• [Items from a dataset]

--*--

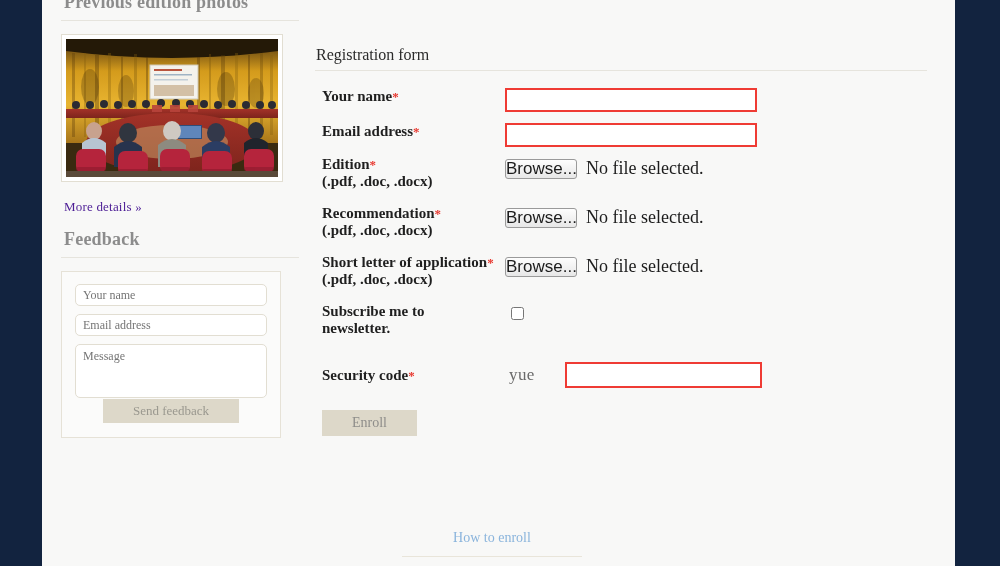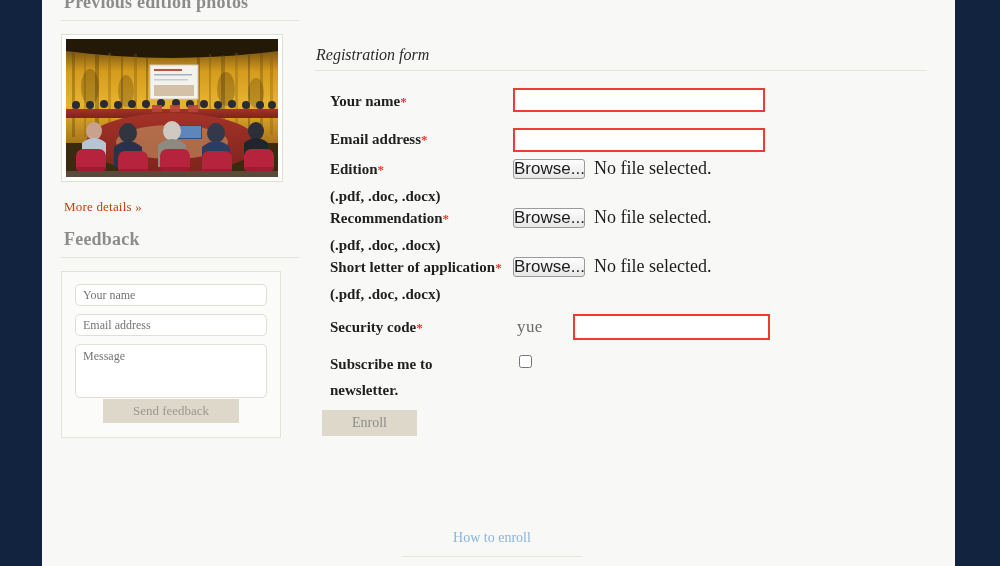--- a/index.html
+++ b/index.html
@@ -148,7 +148,6 @@
     margin: 0;
     padding: 46px 0 6px 1px;
     font-weight: normal;
-    font-style: italic;
   }
   .section-rule {
     height: 1px;

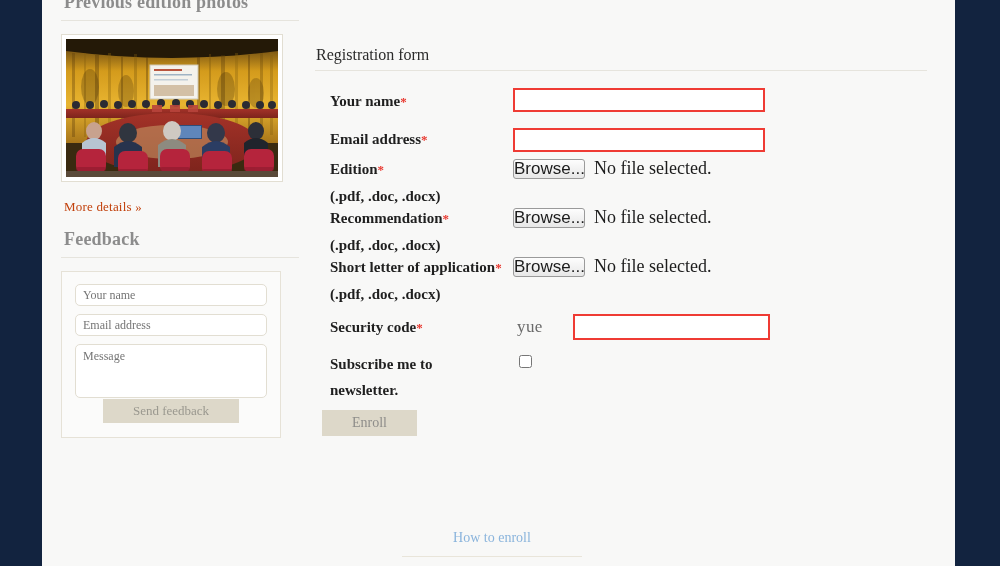--- a/index.html
+++ b/index.html
@@ -170,10 +170,9 @@
     font-size: 15px;
     color: #1f1f1f;
     font-weight: bold;
-    line-height: 26px;
+    line-height: 17px;
     padding-left: 7px;
     box-sizing: border-box;
-    margin-left: 8px;
   }
   .lbl .star { color: #e8382f; font-size: 13px; }
   .lbl .sub { display:block; font-weight: bold; }

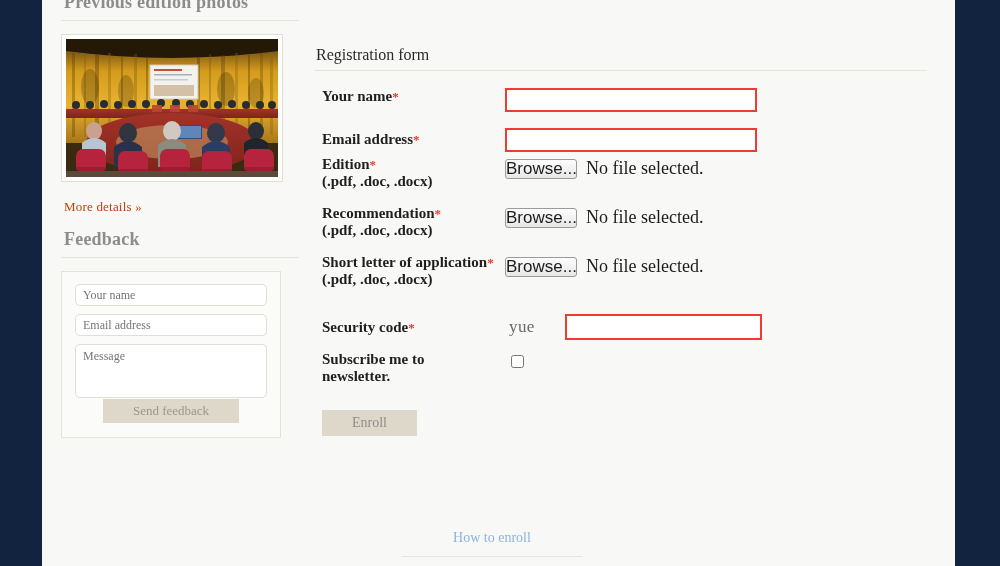--- a/index.html
+++ b/index.html
@@ -191,7 +191,7 @@
   }
 
   .row-name { height: 35px; }
-  .row-email { height: 33px; align-items: center; }
+  .row-email { height: 33px; }
 
   .file-row { height: 49px; }
   .file-ctl { display: flex; align-items: center; padding-top: 2px; }

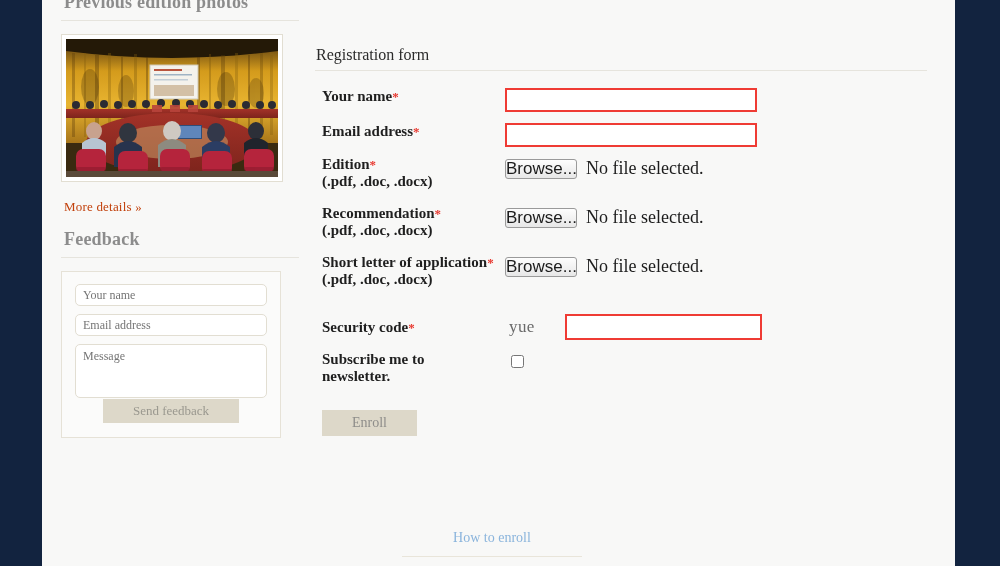--- a/index.html
+++ b/index.html
@@ -61,7 +61,7 @@
   .more-details {
     display: block;
     font-size: 13px;
-    color: #c2410c;
+    color: #4c1d95;
     text-decoration: none;
     padding: 17px 0 0 3px;
     letter-spacing: .2px;

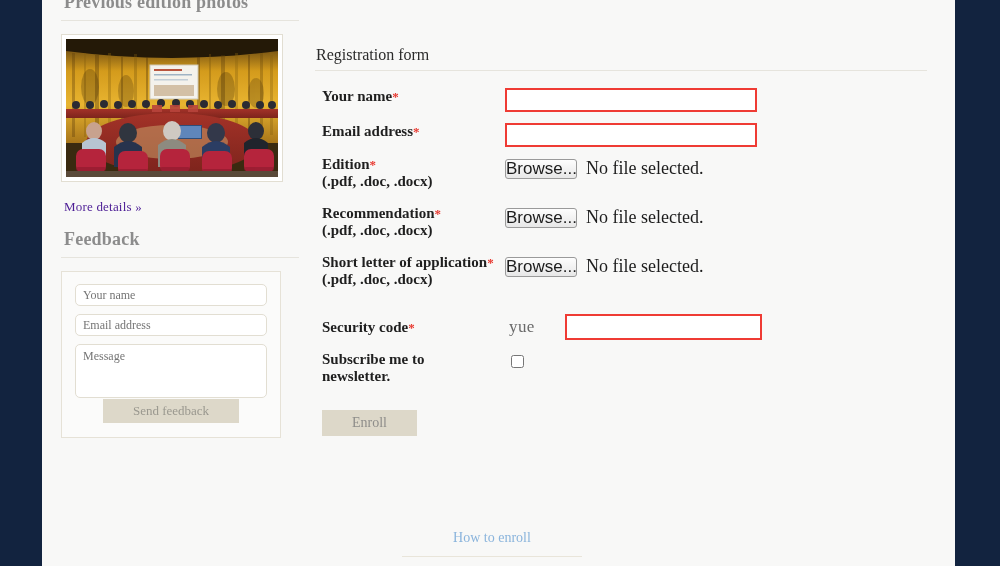--- a/index.html
+++ b/index.html
@@ -479,6 +479,16 @@
         </div>
       </div>
 
+      <div class="row row-subscribe">
+        <div class="lbl">
+          <span>Subscribe me to</span>
+          <span class="sub">newsletter.</span>
+        </div>
+        <div class="ctl">
+          <input class="chk" type="checkbox" style="">
+        </div>
+      </div>
+
       <div class="row row-security">
         <div class="lbl">
           <span>Security code</span><span class="star">*</span>
@@ -486,16 +496,6 @@
         <div class="ctl sec-ctl">
           <span class="captcha">yue</span>
           <input class="sec-input" type="text" style="">
-        </div>
-      </div>
-
-      <div class="row row-subscribe">
-        <div class="lbl">
-          <span>Subscribe me to</span>
-          <span class="sub">newsletter.</span>
-        </div>
-        <div class="ctl">
-          <input class="chk" type="checkbox" style="">
         </div>
       </div>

--*--

• [Exercise aim] Without the pictures, write out every entry exactly as it appears.

• [Result for this exercise]
--- a/index.html
+++ b/index.html
@@ -148,7 +148,6 @@
     margin: 0;
     padding: 46px 0 6px 1px;
     font-weight: normal;
-    font-style: italic;
   }
   .section-rule {
     height: 1px;

--- a/index.html
+++ b/index.html
@@ -170,10 +170,9 @@
     font-size: 15px;
     color: #1f1f1f;
     font-weight: bold;
-    line-height: 26px;
+    line-height: 17px;
     padding-left: 7px;
     box-sizing: border-box;
-    margin-left: 8px;
   }
   .lbl .star { color: #e8382f; font-size: 13px; }
   .lbl .sub { display:block; font-weight: bold; }

--- a/index.html
+++ b/index.html
@@ -191,7 +191,7 @@
   }
 
   .row-name { height: 35px; }
-  .row-email { height: 33px; align-items: center; }
+  .row-email { height: 33px; }
 
   .file-row { height: 49px; }
   .file-ctl { display: flex; align-items: center; padding-top: 2px; }

--- a/index.html
+++ b/index.html
@@ -61,7 +61,7 @@
   .more-details {
     display: block;
     font-size: 13px;
-    color: #c2410c;
+    color: #4c1d95;
     text-decoration: none;
     padding: 17px 0 0 3px;
     letter-spacing: .2px;

--- a/index.html
+++ b/index.html
@@ -479,6 +479,16 @@
         </div>
       </div>
 
+      <div class="row row-subscribe">
+        <div class="lbl">
+          <span>Subscribe me to</span>
+          <span class="sub">newsletter.</span>
+        </div>
+        <div class="ctl">
+          <input class="chk" type="checkbox" style="">
+        </div>
+      </div>
+
       <div class="row row-security">
         <div class="lbl">
           <span>Security code</span><span class="star">*</span>
@@ -486,16 +496,6 @@
         <div class="ctl sec-ctl">
           <span class="captcha">yue</span>
           <input class="sec-input" type="text" style="">
-        </div>
-      </div>
-
-      <div class="row row-subscribe">
-        <div class="lbl">
-          <span>Subscribe me to</span>
-          <span class="sub">newsletter.</span>
-        </div>
-        <div class="ctl">
-          <input class="chk" type="checkbox" style="">
         </div>
       </div>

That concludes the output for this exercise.